◆ Your task: Among the records that follow, find the line with "Nenad Vetma - Za jedan" and the line with "total: 14743.88 -> 12928.84". Set down those lines and all lines between them exactly, without adding anything.

◆ Input material:
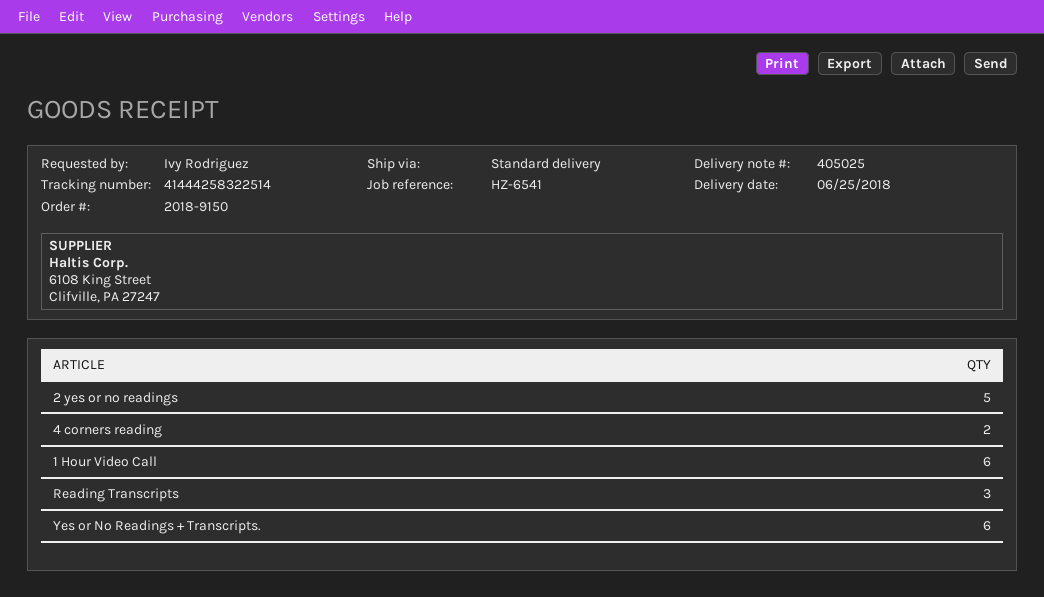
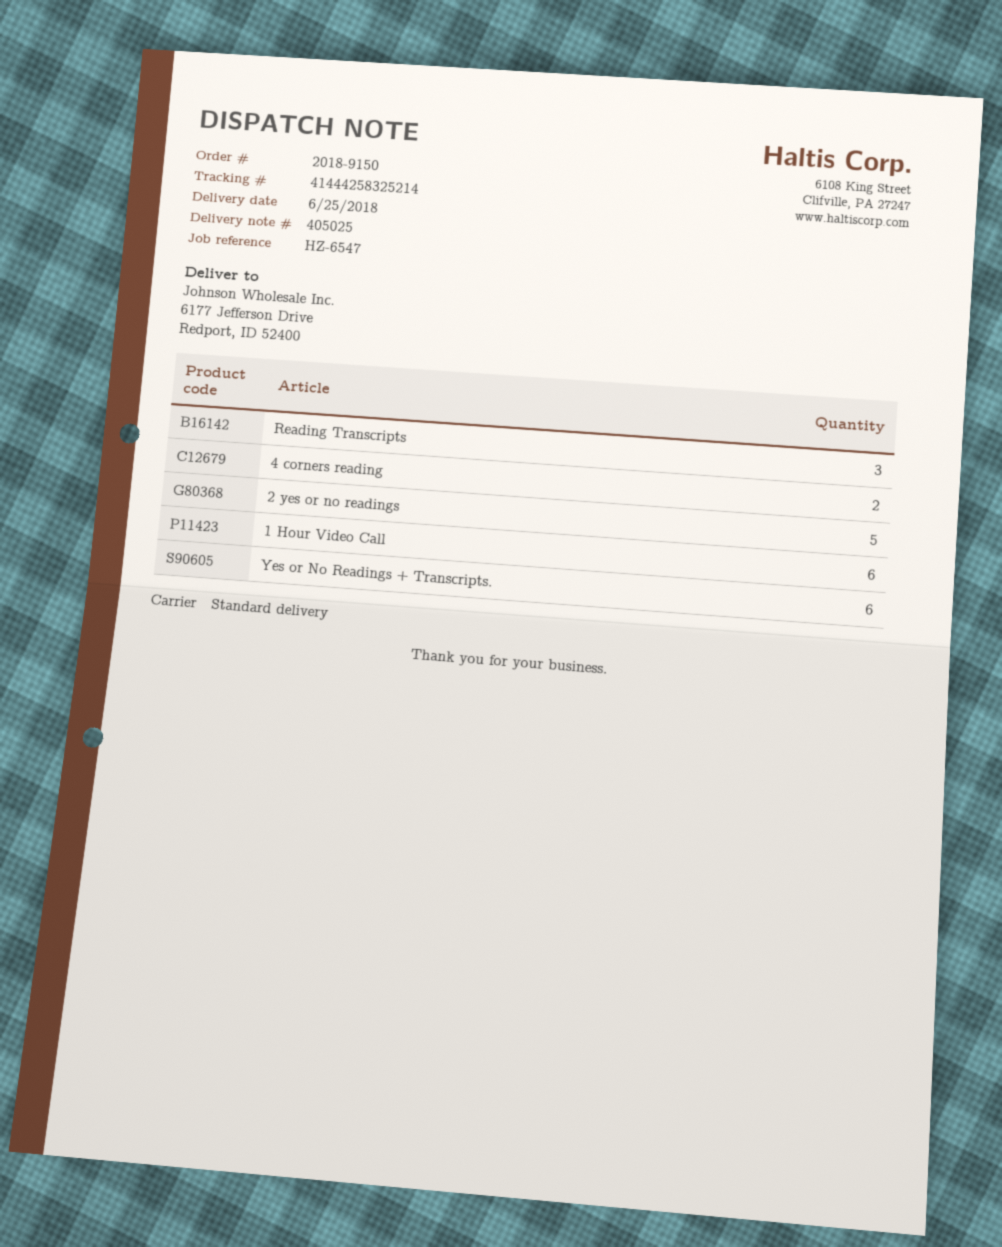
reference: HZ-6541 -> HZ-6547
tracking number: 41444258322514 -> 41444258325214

--

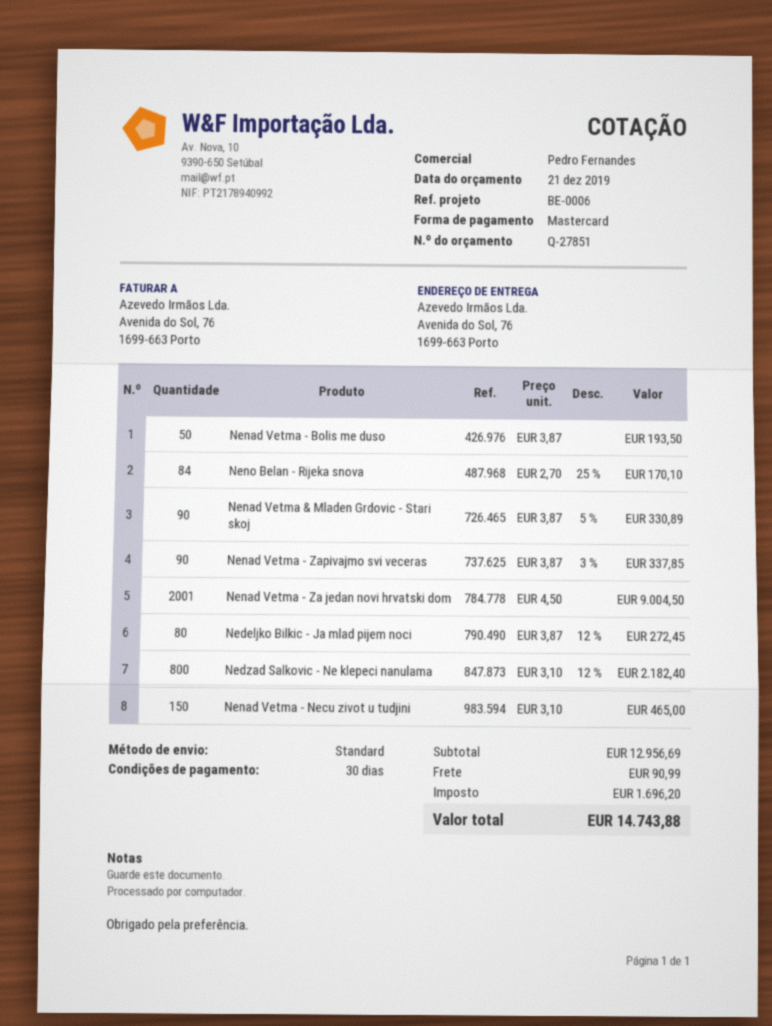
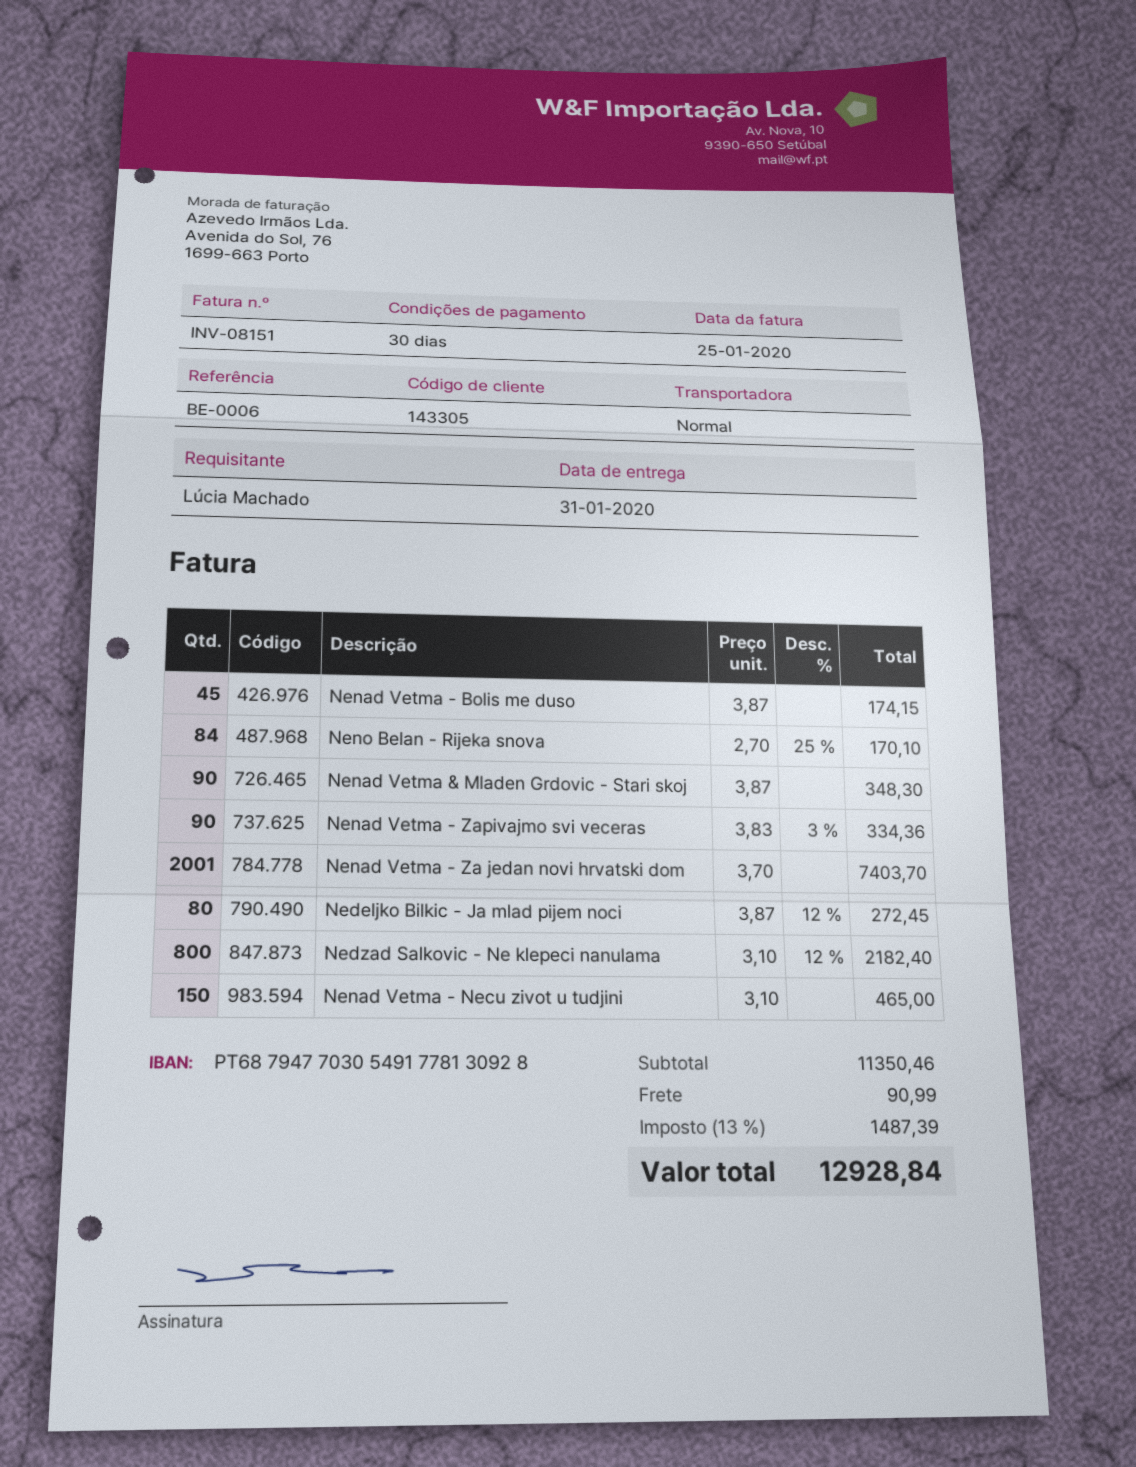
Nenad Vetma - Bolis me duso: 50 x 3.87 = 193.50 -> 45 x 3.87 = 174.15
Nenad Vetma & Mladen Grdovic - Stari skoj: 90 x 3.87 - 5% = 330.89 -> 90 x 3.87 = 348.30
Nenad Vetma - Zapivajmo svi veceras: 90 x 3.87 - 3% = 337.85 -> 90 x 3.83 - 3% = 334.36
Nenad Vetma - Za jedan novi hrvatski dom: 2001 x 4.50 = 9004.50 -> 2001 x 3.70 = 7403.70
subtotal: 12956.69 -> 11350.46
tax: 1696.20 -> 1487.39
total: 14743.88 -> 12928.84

◆ Expected output:
Nenad Vetma - Za jedan novi hrvatski dom: 2001 x 4.50 = 9004.50 -> 2001 x 3.70 = 7403.70
subtotal: 12956.69 -> 11350.46
tax: 1696.20 -> 1487.39
total: 14743.88 -> 12928.84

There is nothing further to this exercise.